Top of PROVIDED DATA

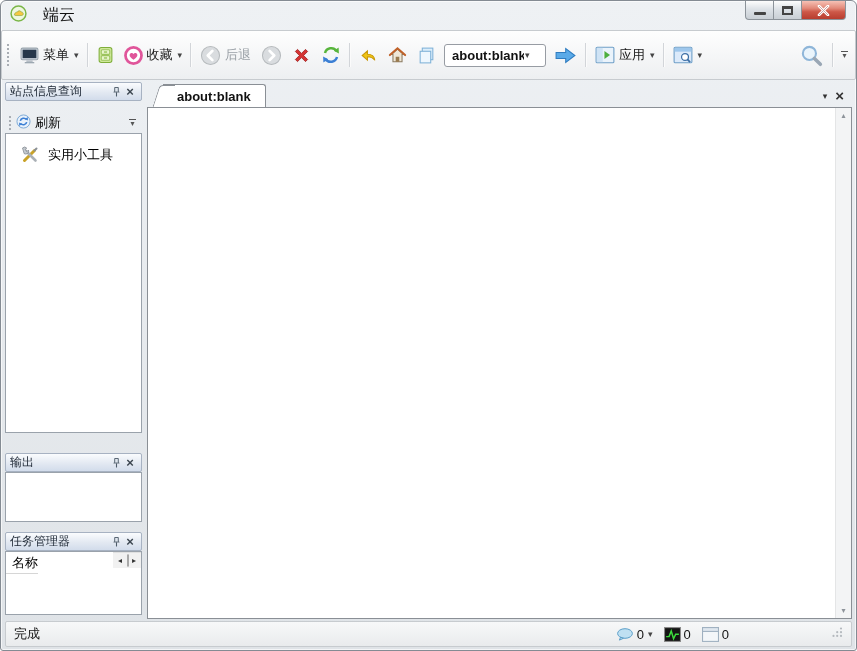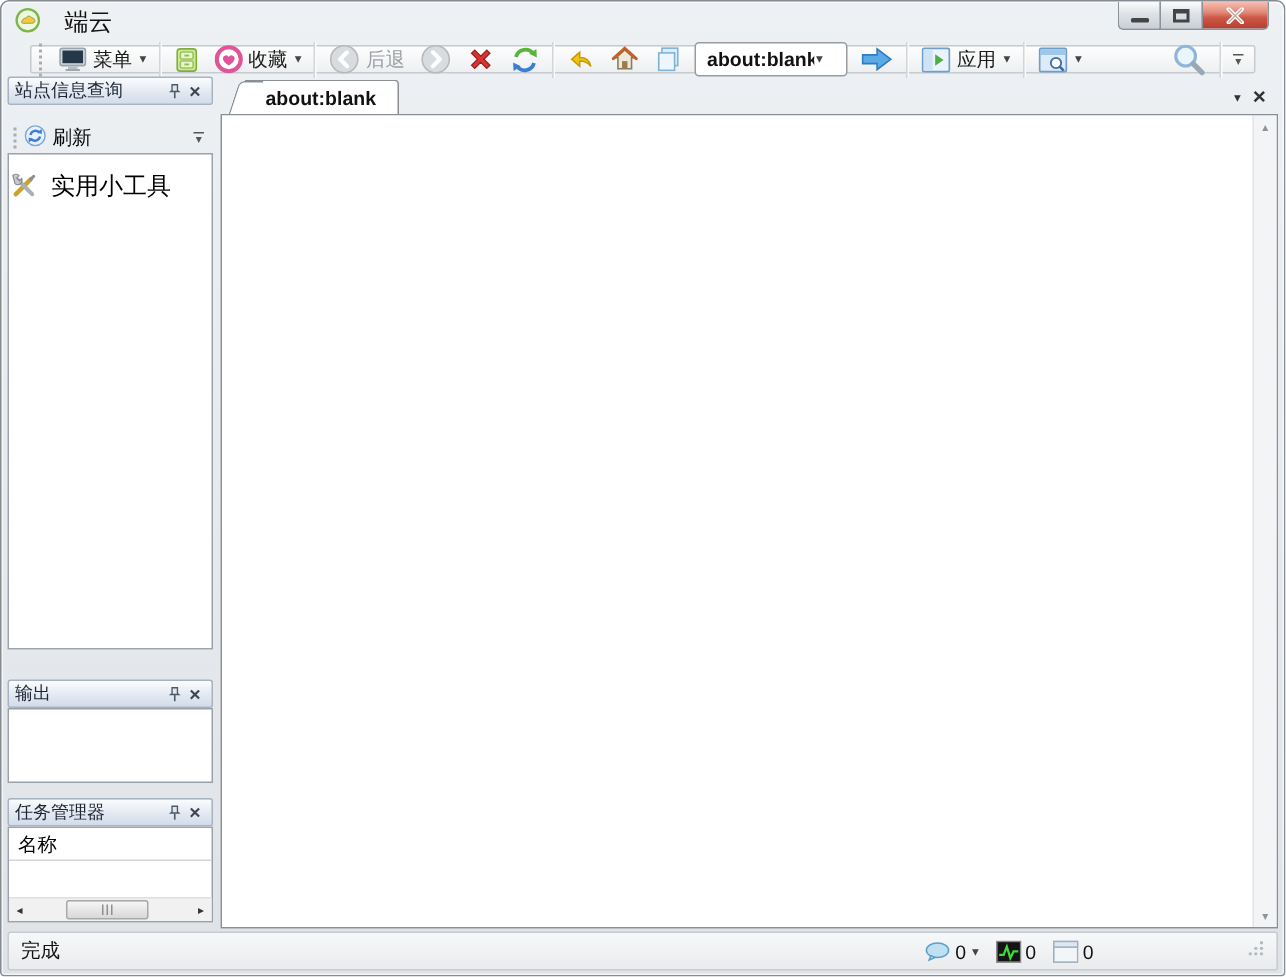--- a/index.html
+++ b/index.html
@@ -36,7 +36,7 @@
 
   
   .toolbar {
-    height:19px; margin:0 19px; flex:0 0 auto;
+    height:50px; margin:0 0; flex:0 0 auto;
     background:linear-gradient(#fefefe,#edeff1);
     border:1px solid #c7cbcf; border-radius:2px;
     display:flex; align-items:center; padding:0 3px;

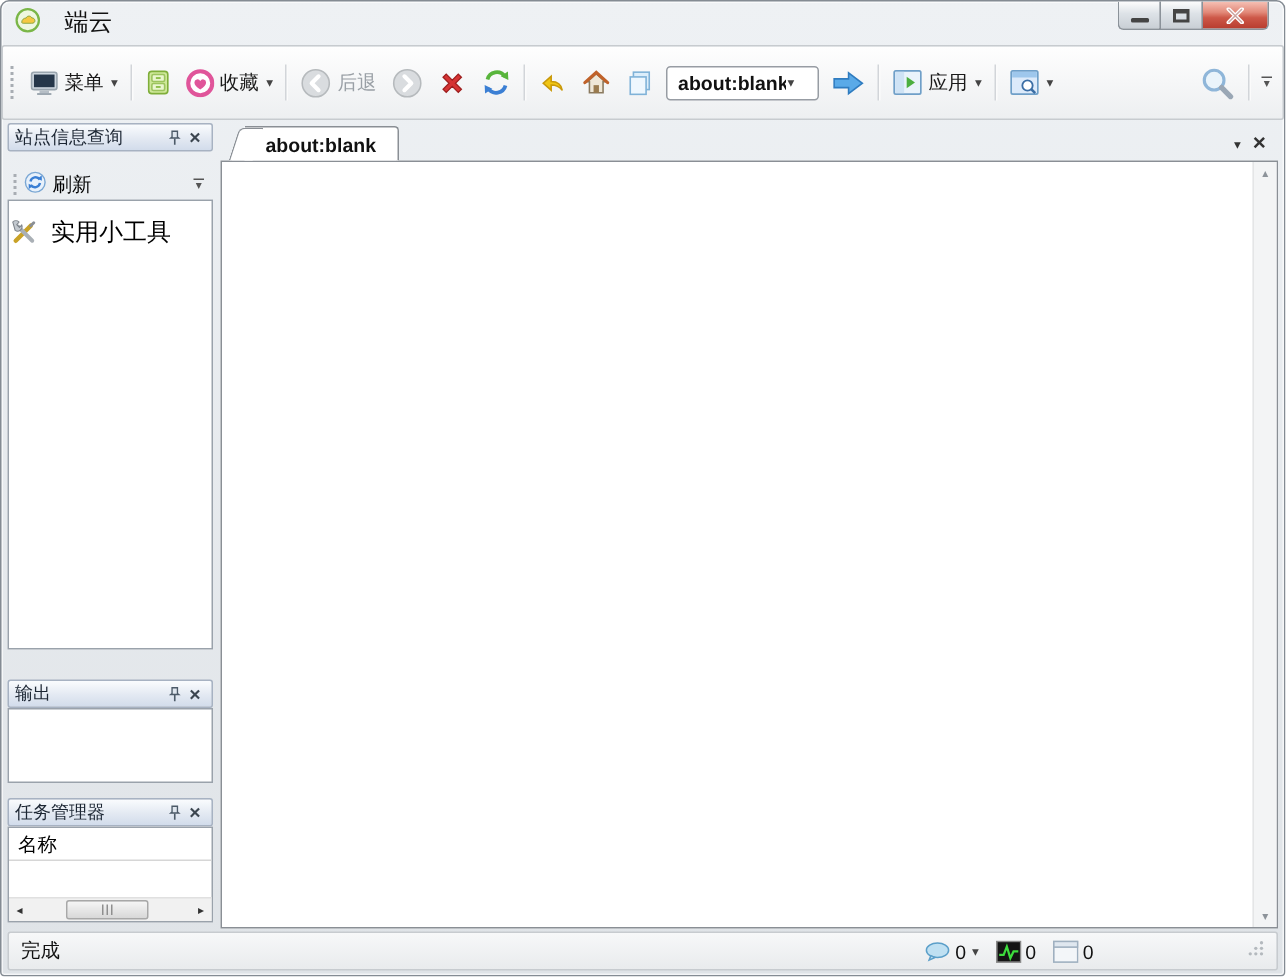--- a/index.html
+++ b/index.html
@@ -82,7 +82,7 @@
   .white-box { background:#fff; border:1px solid #9aa2ab; }
   .app-panel { flex:1; display:flex; flex-direction:column; min-height:0; }
   .app-list { flex:1; overflow:hidden; padding-top:6px; }
-  .app-item { height:30px; display:flex; align-items:center; gap:8px; padding-left:0; font-size:16px; cursor:pointer; }
+  .app-item { height:30px; display:flex; align-items:center; gap:8px; padding-left:14px; font-size:13px; cursor:pointer; }
 
   .output-panel { flex:0 0 auto; margin-top:20px; }
   .output-box { height:50px; }

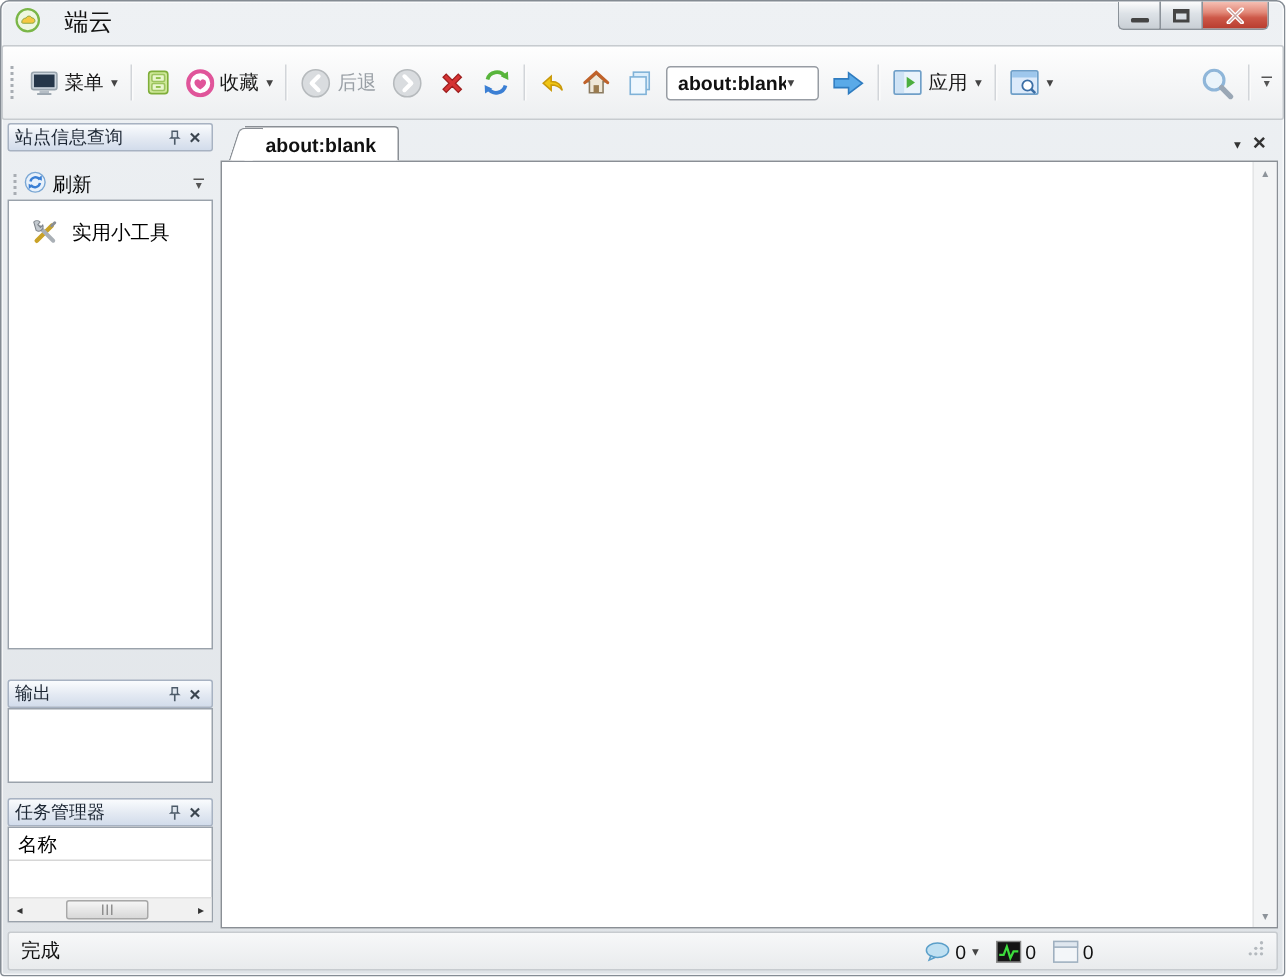--- a/index.html
+++ b/index.html
@@ -88,7 +88,7 @@
   .output-box { height:50px; }
 
   .tasks-panel { flex:0 0 auto; margin:10px 0 4px; }
-  .task-table { height:64px; display:flex; flex-direction:column; }
+  .task-table { height:64px; display:flex; flex-direction:row; }
   .task-colhead { height:22px; display:flex; align-items:center; padding-left:6px; font-size:13px; border-bottom:1px solid #d6d6d6; flex:0 0 auto; }
   .task-body { flex:1; }
   .hscroll { height:16px; flex:0 0 auto; background:#f1f1f1; border-top:1px solid #e0e0e0; display:flex; align-items:center; }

Bottom of PROVIDED DATA

Scan the entries above for the string "table" and copy each line that contains it.

- [SOLUTION TO THE EXERCISE]:
-  .task-table { height:64px; display:flex; flex-direction:column; }
+  .task-table { height:64px; display:flex; flex-direction:row; }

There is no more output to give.